Justiça derruba envio de aviso de inclusão no SPC
Por admin • nov 12th, 2009 • Categoria: DestaquesPara associação de defesa do consumidor, medida prejudica ainda mais o devedor, já que ele não será mais avisado antes de ser incluído em listas de restrição
A Segunda Seção do STJ (Superior Tribunal de Justiça) derrubou a necessidade de envio da notificação de inscrição de devedores no cadastro de proteção ao crédito por meio de AR (aviso de recebimento).

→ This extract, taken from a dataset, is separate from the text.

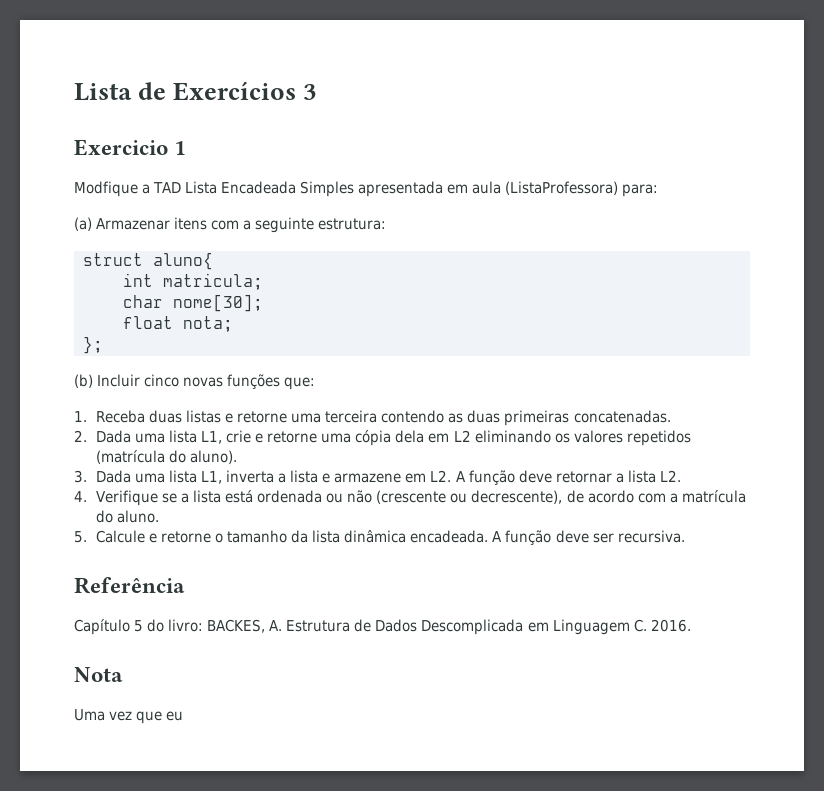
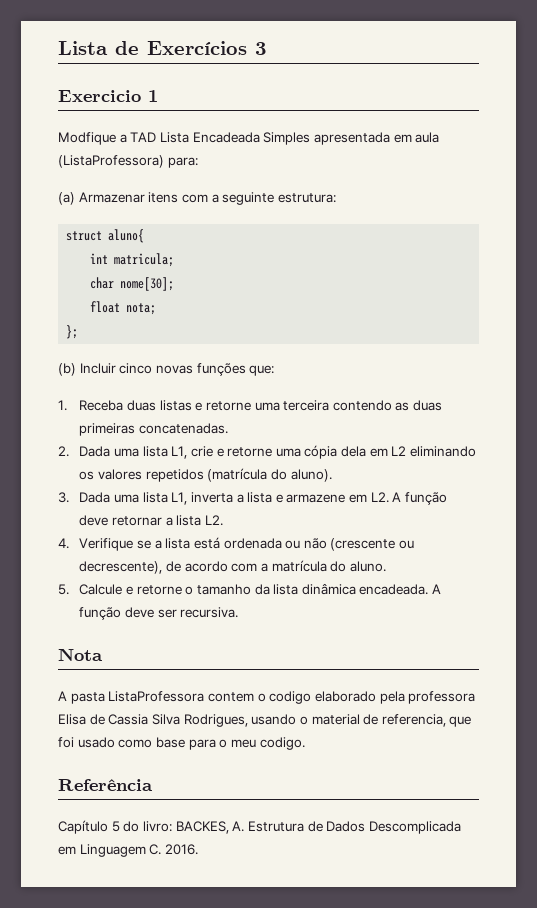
(685, 536) none -> [58,648,103,661] [58,691,476,704] [58,714,472,727] [58,737,305,750] // Nota // A pasta ListaProfessora contem o codigo elaborado pela professora Elisa de Cassia Silva Rodrigues, usando o material de referencia, que foi usado como base para o meu codigo.
[74,667,123,682] [74,709,184,724] // Nota // Uma vez que eu -> (198, 849) none

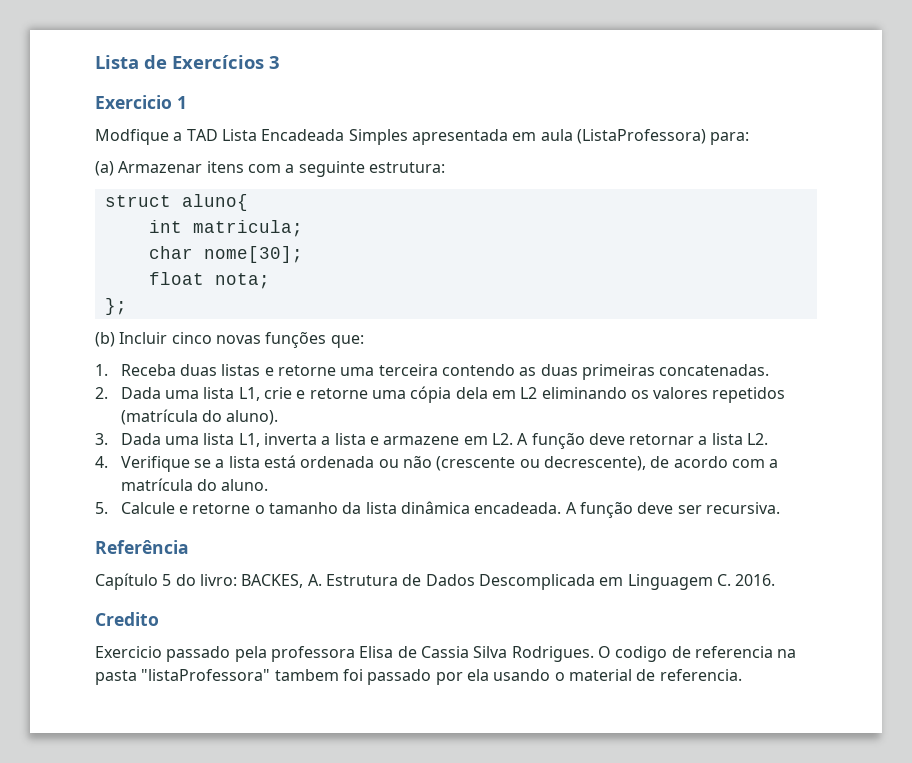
[58,648,103,661] [58,691,476,704] [58,714,472,727] [58,737,305,750] // Nota // A pasta ListaProfessora contem o codigo elaborado pela professora Elisa de Cassia Silva Rodrigues, usando o material de referencia, que foi usado como base para o meu codigo. -> (780, 508) none
(198, 849) none -> [95,612,159,626] [95,646,797,662] [95,669,742,685] // Credito // Exercicio passado pela professora Elisa de Cassia Silva Rodrigues. O codigo de referencia na pasta "listaProfessora" tambem foi passado por ela usando o material de referencia.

Os ministros aprovaram a Súmula 404, que prevê ser “dispensável o Aviso de Recebimento na carta de comunicação ao consumidor sobre a negativação de seu nome em bancos de dados e cadastros”.
De acordo com a relatora, a ministra Nancy Andrighi, “o dever fixado no parágrafo 2° do artigo 43 do CDC [Código de Defesa do Consumidor], de comunicação prévia do consumidor acerca da inscrição de seu nome em cadastros de inadimplentes, deve ser considerado cumprido pelo órgão de manutenção do cadastro com o envio de correspondência ao endereço fornecido pelo credor. Sendo, pois, desnecessária a comprovação da ciência do destinatário mediante apresentação de aviso de recebimento”.
Desvantagem
Para a Pro Teste (Associação Brasileira de Defesa do Consumidor), a decisão prejudica a vida dos inadimplentes de todo o país. Mesmo resguardado o direito a informação prévia antes da inclusão do nome em cadastro de devedores, sem o AR o cliente terá que se prevenir, comunicando sempre a mudança de endereço em caso de dívida em andamento, por exemplo.
“Na prática esqueceram do consumidor, que terá de se resguardar ficando sempre atento às correspondências entregues”, avalia Maria Inês Dolci, coordenadora institucional da associação. Em caso de inserção indevida em cadastro de devedores o consumidor perderá tempo, pois terá que acionar judicialmente o fornecedor, que por sua vez terá que provar o envio de comunicação prévia antes da negativação do nome.
Como era antes
Antes das novas regras, o nome do inadimplente não poderia ser enviado para os cadastros de proteção ao crédito sem aviso prévio, conforme dispõe o artigo 43, parágrafo 2º, do CDC; não deve tampouco ser incluída nos referidos cadastros caso a dívida esteja sendo discutida judicialmente, lembra a Fundação Procon de São Paulo. No entanto, a recomendação de não avisar o cliente com AR foi incorporada ao CDC, informou o STJ. Ao lado, saiba mais sobre problemas com restrição de crédito.
Conheça as regras para limpar o nome
A exclusão da restrição de crédito deverá ser efetuada de imediato, assim que o consumidor pagar a dívida. Ela deverá ser cancelada já a partir do pagamento da primeira parcela, no caso de acordo. Para assegurar que o seu nome já está limpo, o consumidor deve tirar um extrato no cartório e no SPC, orienta o Procon.
Se o consumidor constatar que seu nome está na lista do SERASA ou do SPC por erro, deve procurar a instituição que consta como informante e solicitar o cancelamento. Se a inclusão for comprovadamente indevida e resultar em algum prejuízo, o consumidor poderá pleitear judicialmente indenização por perdas e danos.
Prescrição
A restrição deve sair da lista do serviço de proteção ao crédito após cinco anos da inclusão, mesmo que a dívida não tenha sido paga, prevê o CDC. O prazo de prescrição é o tempo a que o credor tem o direito de fazer a cobrança, mas vale ressaltar que não significa que a dívida foi perdoada. Mesmo depois da prescrição do valor em haver, o credor ainda pode reclamar a dívida na Justiça. Nesse caso, é o juiz quem decide sobre valores e como será o pagamento. O que for sentenciado, não poderá ser negociado.